【ロンドン=ENI・CJC】ロンドンから始まって英国各地に広がった若者による店舗や事務所襲撃に対し、キリスト教会始め宗教団体が対応に乗り出した。各地の教会は、愕然とする住民に援助を申し出ている。
8月6日に暴動が始まった場所近くのトテナムにある『セントメリー・ザ・バージン教会』は、停電している地域に食事を配り、湯も提供、携帯電話の充電サービスも行っている。『セント・マークス・メソジスト教会』のヴァレンティン・デジ牧師は、警察に殺害されたことが判明したマーク・ダッガン氏(29)の家族のためにケアを行っている。この殺害への抗議が8月6日のデモになり、それが暴動にまで発展した。スタンフォード・ヒルの『セント・イグナチウス・カトリック教会』は、食糧を提供、カウンセリングも行っている。
8日夕、キリスト者、イスラム教徒、ユダヤ教徒らがトテナムで徹夜祈祷会を行ったが、同様の催しはさらに計画されている。
在英ユダヤ人団体の宗教間関係担当フィル・ローゼンバーグ氏は、ロンドンの様々な宗教団体が共に行動するのを見て、「わたしたち全てにこのようにやさしい都市」が再建されることは確かだ、と語った。
イスラム教では、フェンスベリ・パーク・モスクの報道担当が、皆が暴動を懸念し、様々な方法で平和を打ち立てるために働こうとしている、と語った。
カトリック教会ウエストミンスター教区のヴィンセント・ニコルズ大司教は、声明で暴力を非難、祈りを、特に「街頭での危険に直面している人、生活が破壊された人、恐怖に捉われている人、子どもたちの行動が心配な親たち、今この時に暴力や盗みに染まりかねない人たちのために」求めた。

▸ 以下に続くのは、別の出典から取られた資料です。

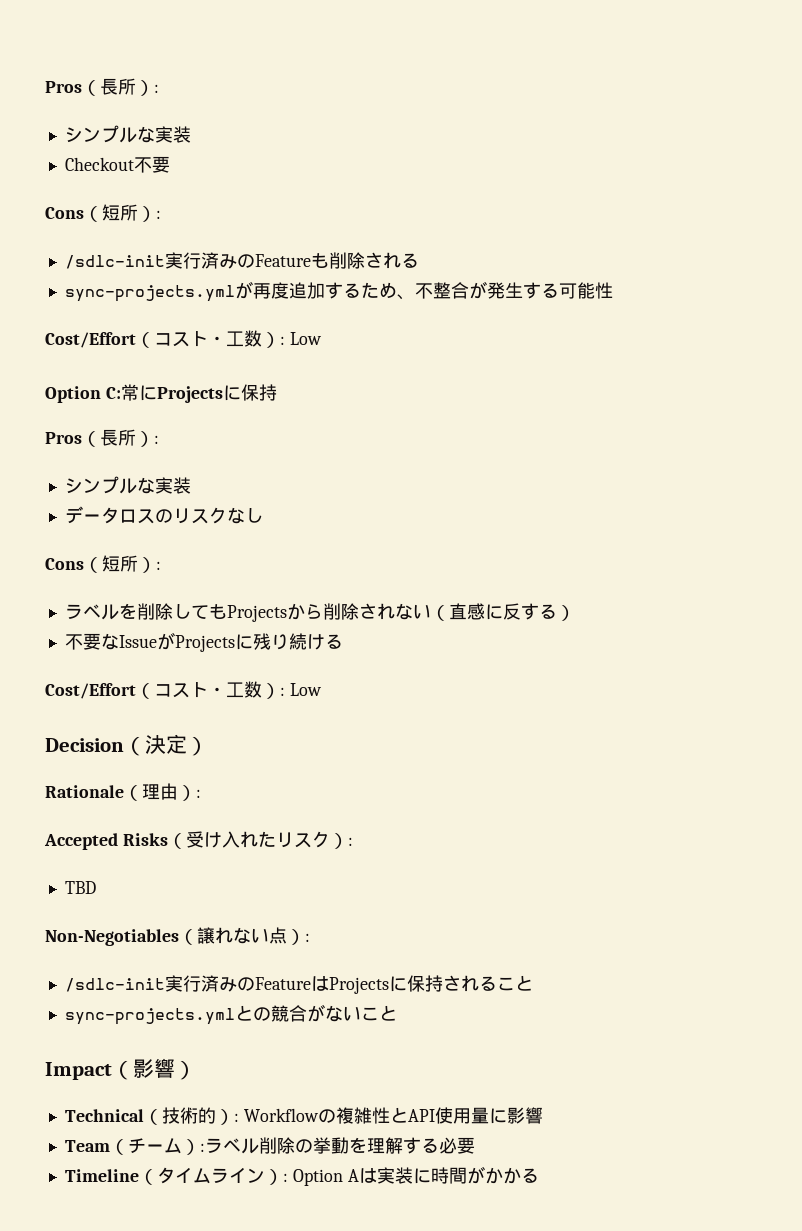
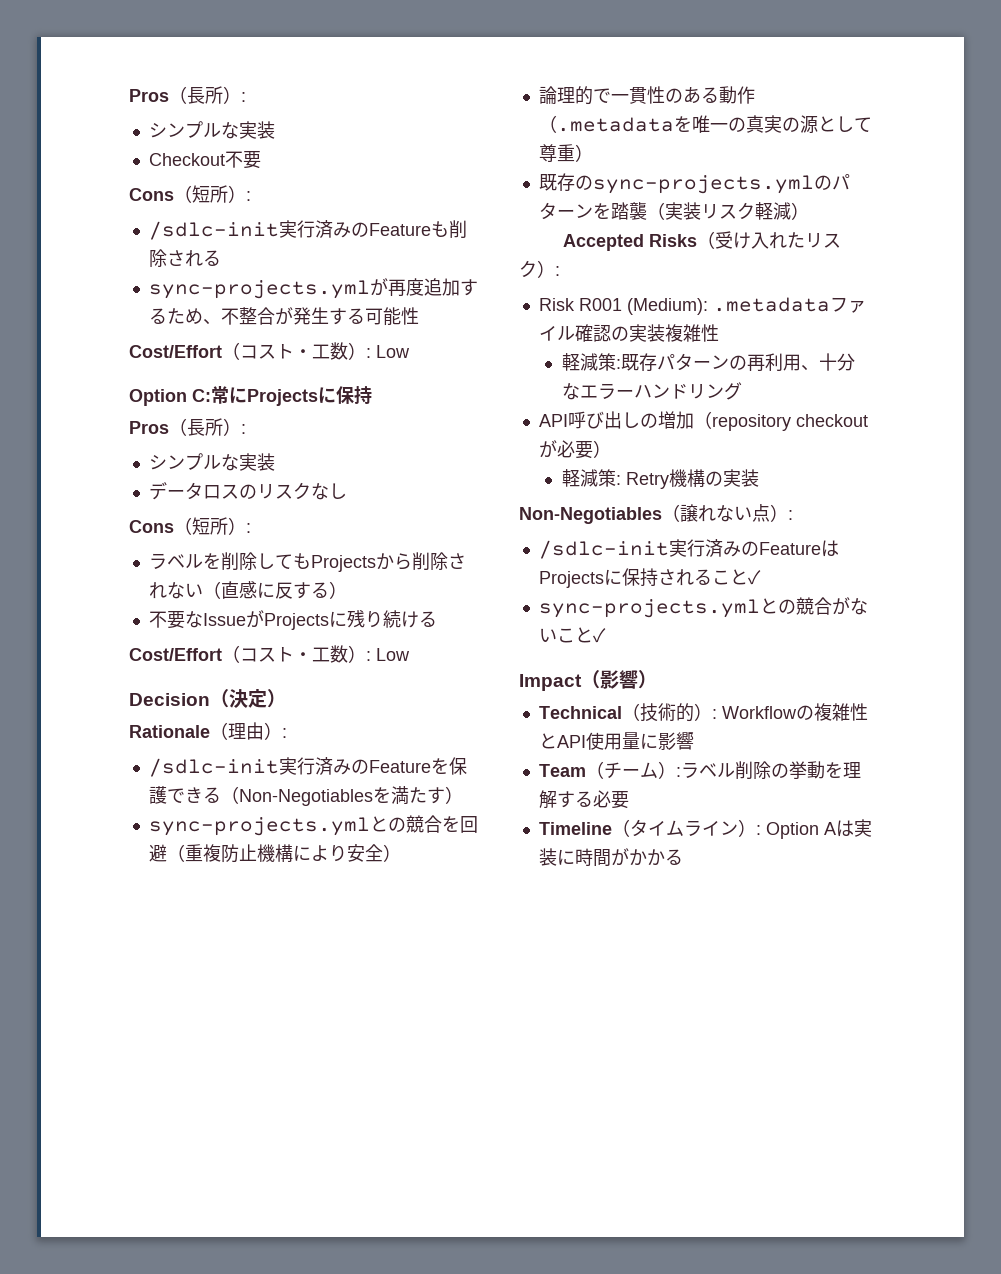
+ /sdlc-init実行済みのFeatureを保護できる（Non-Negotiablesを満たす）
+ sync-projects.ymlとの競合を回避（重複防止機構により安全）
+ 論理的で一貫性のある動作（.metadataを唯一の真実の源として尊重）
+ 既存のsync-projects.ymlのパターンを踏襲（実装リスク軽減）
- TBD
+ Risk R001 (Medium): .metadataファイル確認の実装複雑性
+ 軽減策:既存パターンの再利用、十分なエラーハンドリング
+ API呼び出しの増加（repository checkoutが必要）
+ 軽減策: Retry機構の実装
- /sdlc-init実行済みのFeatureはProjectsに保持されること
+ /sdlc-init実行済みのFeatureはProjectsに保持されること✓
- sync-projects.ymlとの競合がないこと
+ sync-projects.ymlとの競合がないこと✓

折から南アのダーバンでの会議に出席していたメソジスト会議のレオ・オズボーン会長は、皆が暴動のことを聞いて深く悲しんでいる、と語った。「わたしたちは、苦悩と損失に耐えている全ての人に対する世界中のメソジスト・ファミリーの祈りを覚えている。もちろんわたし自身も合わせて祈っている」と言う。